Every record below should be repeated word for word, with the pictures left out.

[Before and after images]
--------------------
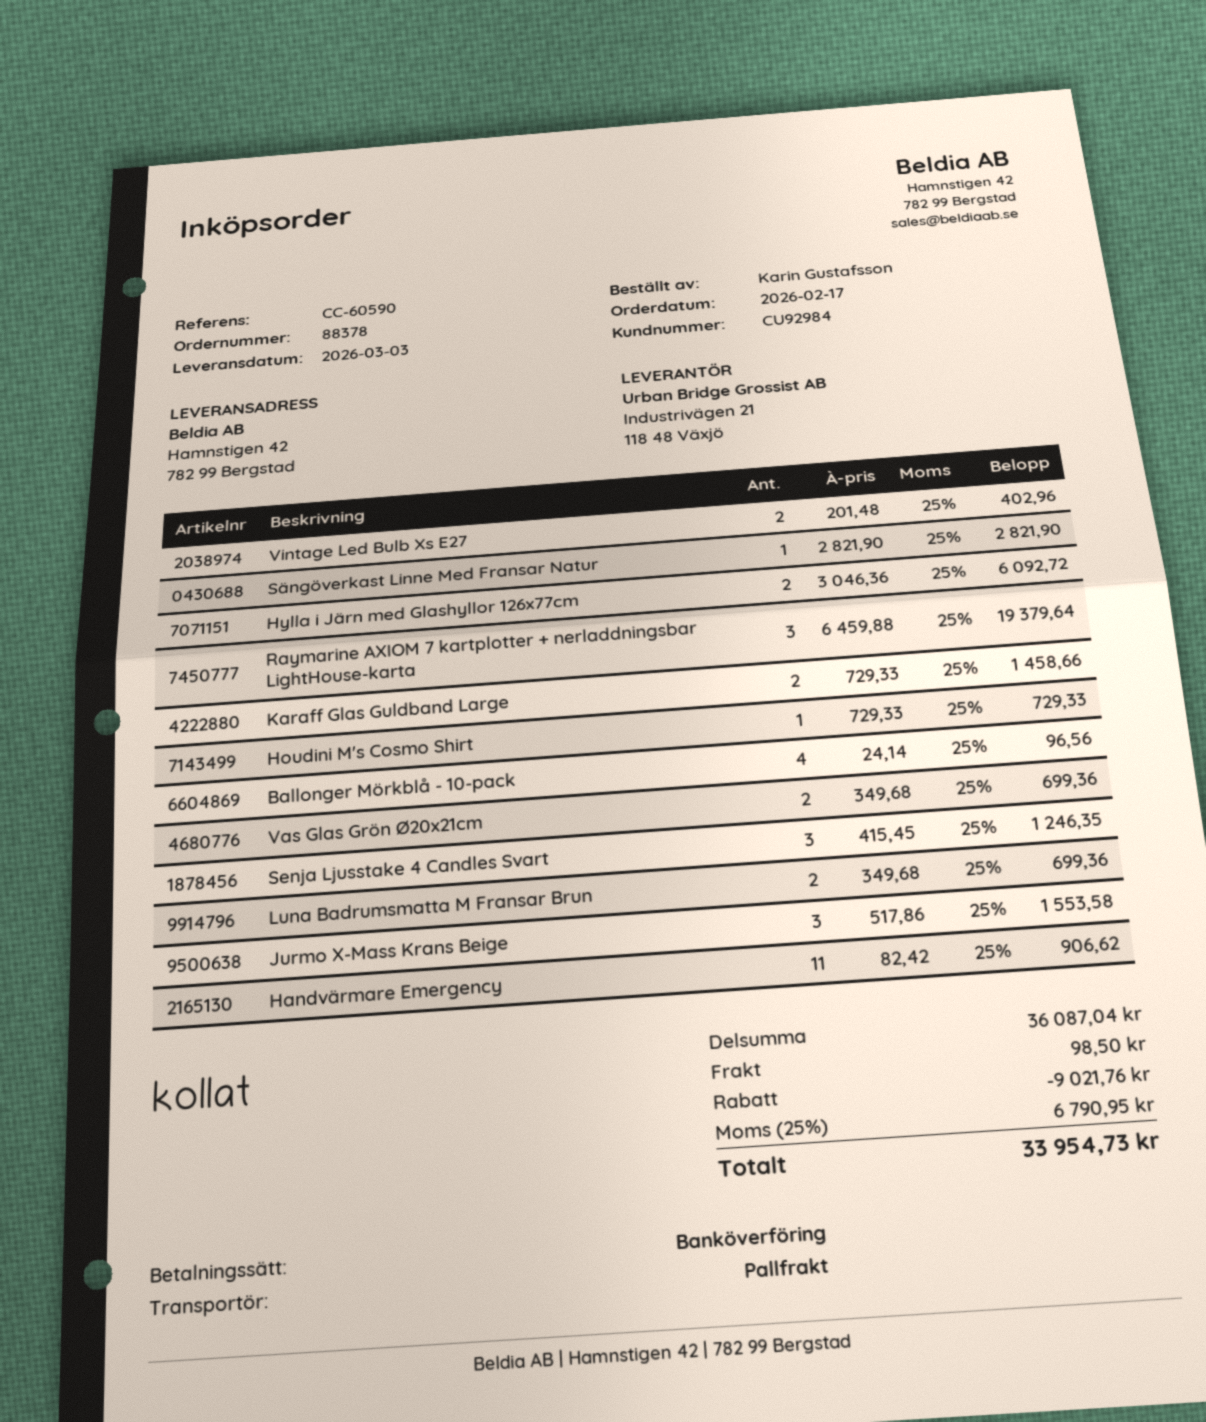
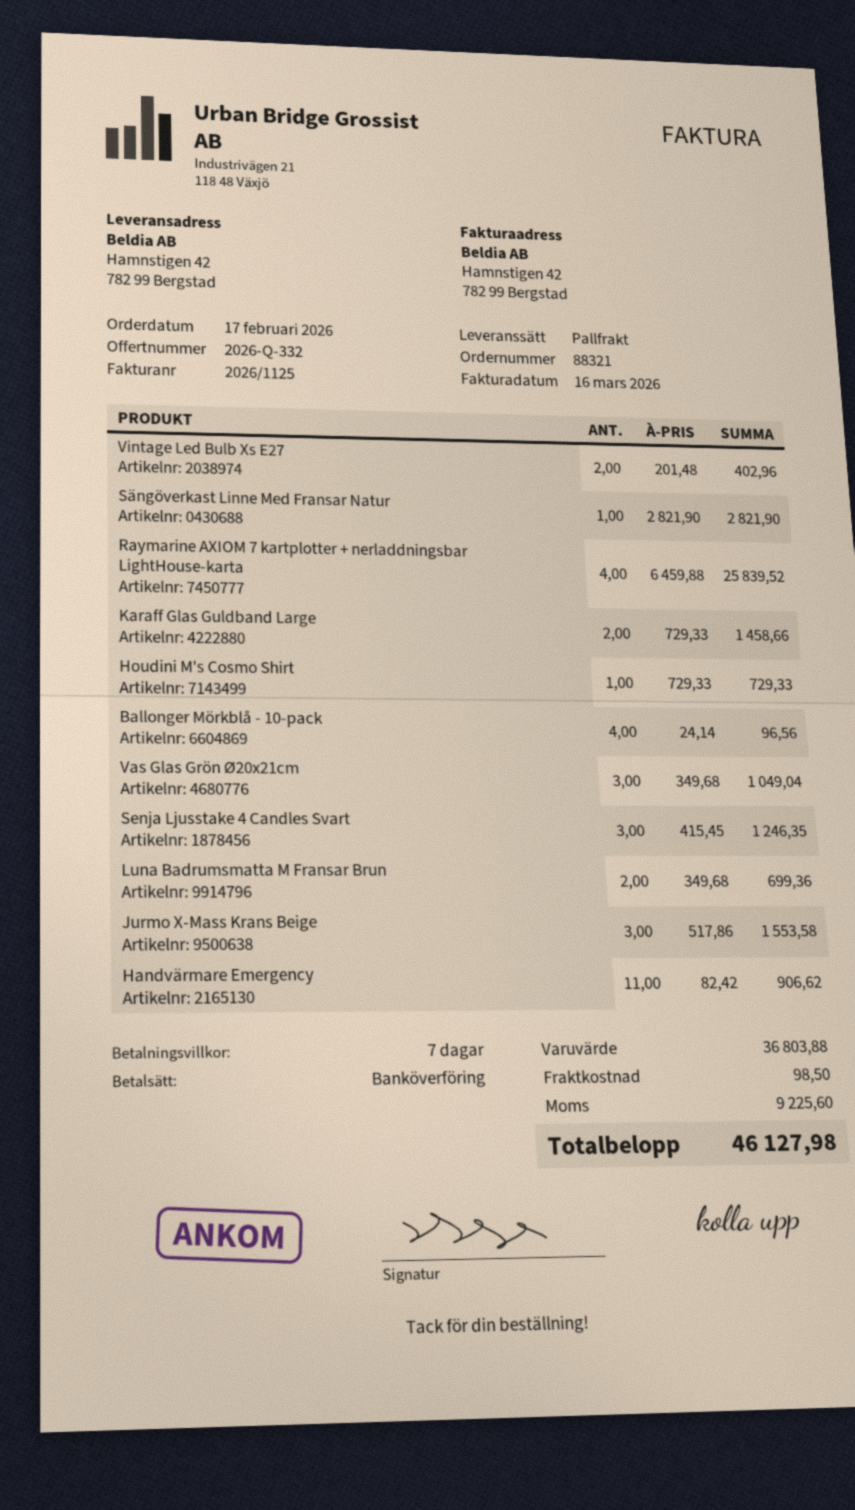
order number: 88378 -> 88321
Hylla i Järn med Glashyllor 126x77cm: 2 x 3046.36 = 6092.72 -> none
Raymarine AXIOM 7 kartplotter + nerladdningsbar LightHouse-karta: 3 x 6459.88 = 19379.64 -> 4 x 6459.88 = 25839.52
Vas Glas Grön Ø20x21cm: 2 x 349.68 = 699.36 -> 3 x 349.68 = 1049.04
subtotal: 36087.04 -> 36803.88
discount: 9021.76 -> none
tax: 6790.95 -> 9225.60
total: 33954.73 -> 46127.98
--------------------
**Response area**
order number: 88378 -> 88321
Hylla i Järn med Glashyllor 126x77cm: 2 x 3046.36 = 6092.72 -> none
Raymarine AXIOM 7 kartplotter + nerladdningsbar LightHouse-karta: 3 x 6459.88 = 19379.64 -> 4 x 6459.88 = 25839.52
Vas Glas Grön Ø20x21cm: 2 x 349.68 = 699.36 -> 3 x 349.68 = 1049.04
subtotal: 36087.04 -> 36803.88
discount: 9021.76 -> none
tax: 6790.95 -> 9225.60
total: 33954.73 -> 46127.98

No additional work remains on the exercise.